6. Terdapatnya pengarsipan dokumen putusan tentang putusan-putusan sebelumnya dan hakim maupun jaksa dimungkinkan untuk mengakses dokumen-dokumen tersebut;

7. Adanya prinsip self-control dari hakim ketika menjatuhkan putusan, sehingga putusan yang diberikan cenderung tidak reaktif.

Namun demikian, keberadaan paritas pemidanaan juga tidak bisa dilepaskan dari beberapa catatan. Paritas tidak dapat dilihat hanya sekedar memperbandingkan berapa perkara yang dijatuhi hukuman sama, namun harus dilihat pula apakah perkara yang dijatuhi hukuman sama memang mempunyai karakteristik yang serupa pula. Dengan cakupan average/normal cases yang begitu luas, hakim justru menjatuhkan hukuman yang sama (dalam rentang 1/3 dari ancaman maksimum hukuman) untuk kasus-kasus yang tidak memiliki karakteristik perbuatan pidana serupa.
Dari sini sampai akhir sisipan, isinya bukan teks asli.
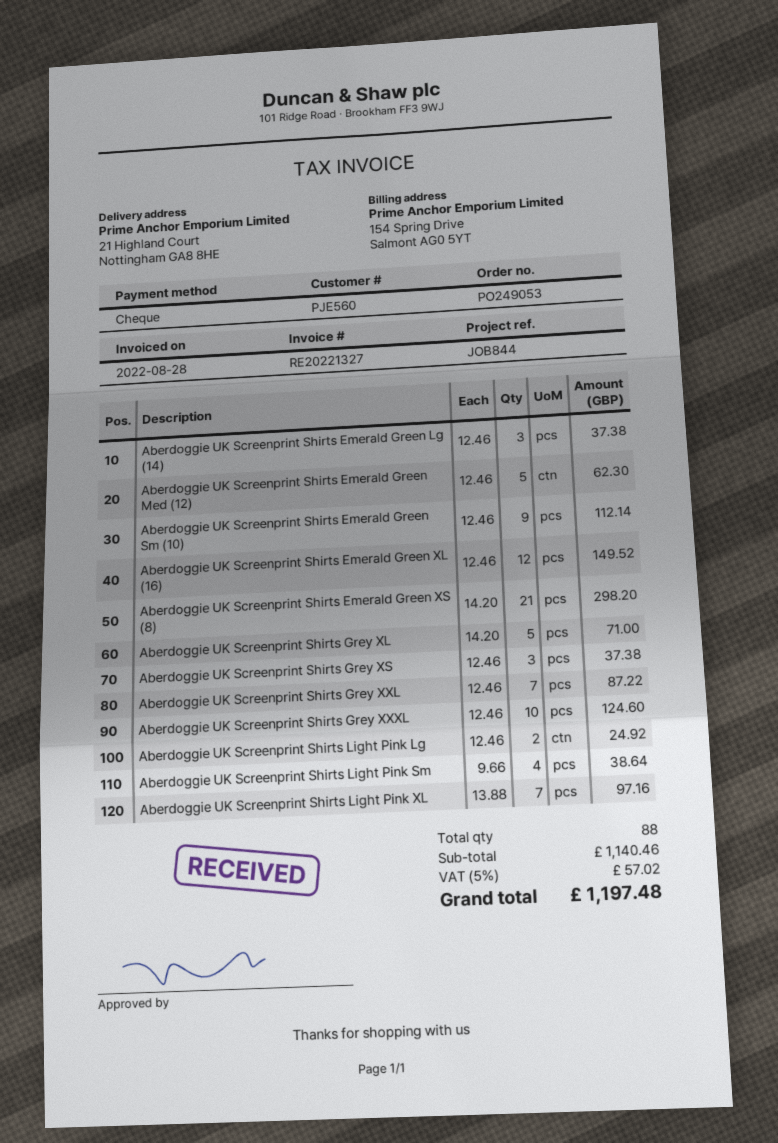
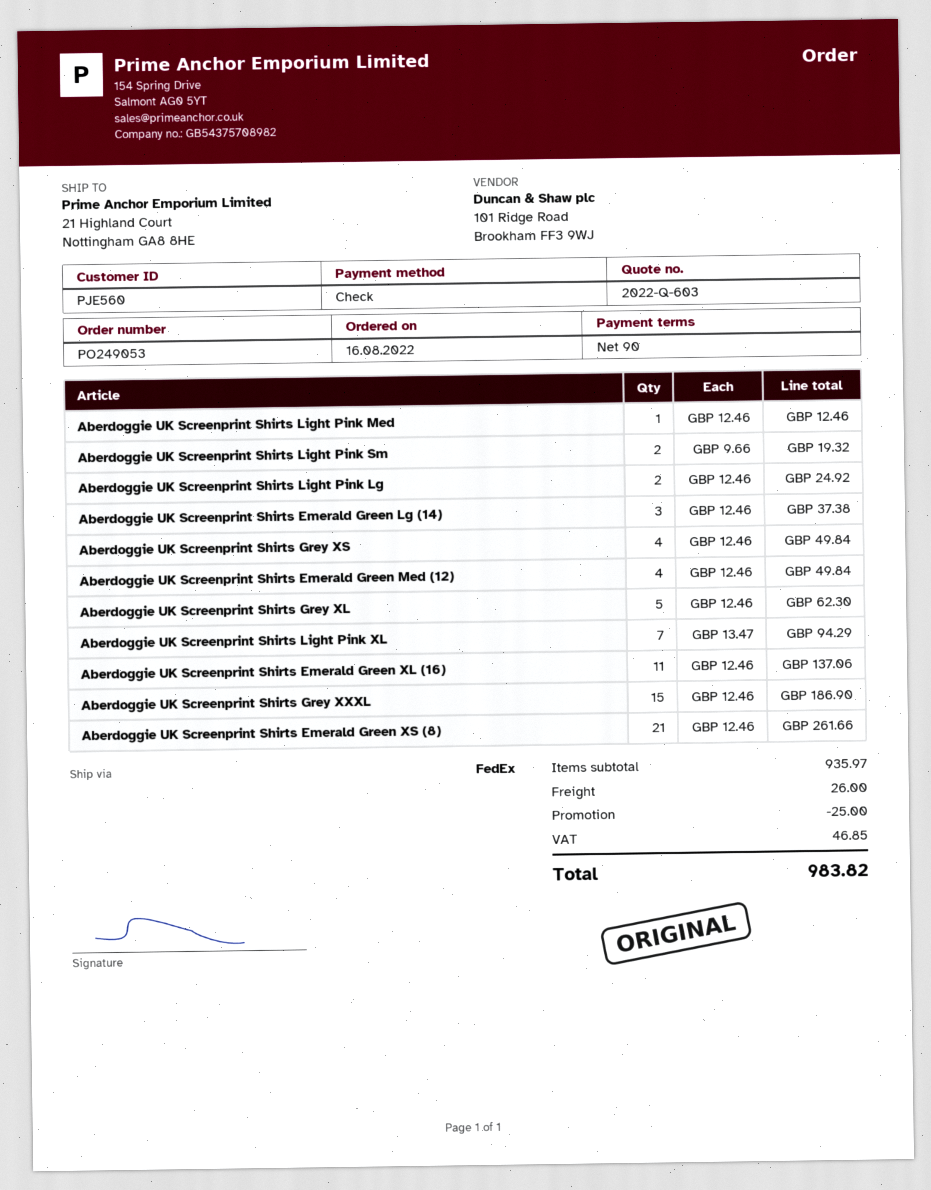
Aberdoggie UK Screenprint Shirts Emerald Green Med (12): 5 x 12.46 = 62.30 -> 4 x 12.46 = 49.84
Aberdoggie UK Screenprint Shirts Emerald Green Sm (10): 9 x 12.46 = 112.14 -> none
Aberdoggie UK Screenprint Shirts Emerald Green XL (16): 12 x 12.46 = 149.52 -> 11 x 12.46 = 137.06
Aberdoggie UK Screenprint Shirts Emerald Green XS (8): 21 x 14.20 = 298.20 -> 21 x 12.46 = 261.66
Aberdoggie UK Screenprint Shirts Grey XL: 5 x 14.20 = 71.00 -> 5 x 12.46 = 62.30
Aberdoggie UK Screenprint Shirts Grey XS: 3 x 12.46 = 37.38 -> 4 x 12.46 = 49.84
Aberdoggie UK Screenprint Shirts Grey XXL: 7 x 12.46 = 87.22 -> none
Aberdoggie UK Screenprint Shirts Grey XXXL: 10 x 12.46 = 124.60 -> 15 x 12.46 = 186.90
Aberdoggie UK Screenprint Shirts Light Pink Sm: 4 x 9.66 = 38.64 -> 2 x 9.66 = 19.32
Aberdoggie UK Screenprint Shirts Light Pink XL: 7 x 13.88 = 97.16 -> 7 x 13.47 = 94.29
Aberdoggie UK Screenprint Shirts Light Pink Med: none -> 1 x 12.46 = 12.46
subtotal: 1140.46 -> 935.97
discount: none -> 25.00
shipping: none -> 26.00
tax: 57.02 -> 46.85
total: 1197.48 -> 983.82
Sebenarnya kondisi Jerman saat ini bertolakbelakang dengan alasan yang diberikan oleh Jerman ketika menolak menggunakan pedoman pemidanaan, dengan dasar prinsip individualisasi pemidanaan serta Pasal 46 KUHP Jerman. Pada satu sisi, Jerman mengatakan bahwa penjatuhan hukuman harus melihat keunikan dari setiap kasus sesuai dengan Pasal 46 KUHP dan memandang membuat pedoman hakim yang bersifat numerikal tidak sesuai dengan prinsip individualisasi. Bahkan pada saat memberlakukan margin/leeway theory, Mahkamah Agung Jerman menolak untuk memberikan penjelasan untuk mengkuantifisir pertimbangan hakim menjadi besaran ancaman hukuman yang seharusnya dijatuhkan.

Akan tetapi, di sisi lainnya, pendekatan ini bermasalah ketika Jerman memasukkan

normal/average cases untuk menjaga paritas pemidanaan dan hukuman yang tidak

keras. Paritas pemidanaan yang dibesar-besarkan sebenarnya menimbulkan pertanyaan dan kritik mengenai cara pandang hakim pengadilan pertama dalam

mengkualifikasikan perbuatan pidana sebagai average/normal cases. Pada akhirnya, hakim di Jerman memperluas cakupan average/normal cases pada berbagai bentuk/corak perbuatan pidana yang terjadi dan menganggapnya masuk sebagai golongan average/ normal cases, padahal mekanisme ini bertentangan dengan semangat awal Jerman untuk menjaga prinsip individualisasi pemidanaan. Oleh karenanya, sistem pemidanaan Jerman juga tidak sesempurna yang dicita-citakan. Walaupun demikian, diperlukan penelitian lanjutan untuk mengetahui lebih mendalam apakah sistem pemidanaan yang dimiliki oleh Jerman saat ini memang berjalan dengan baik.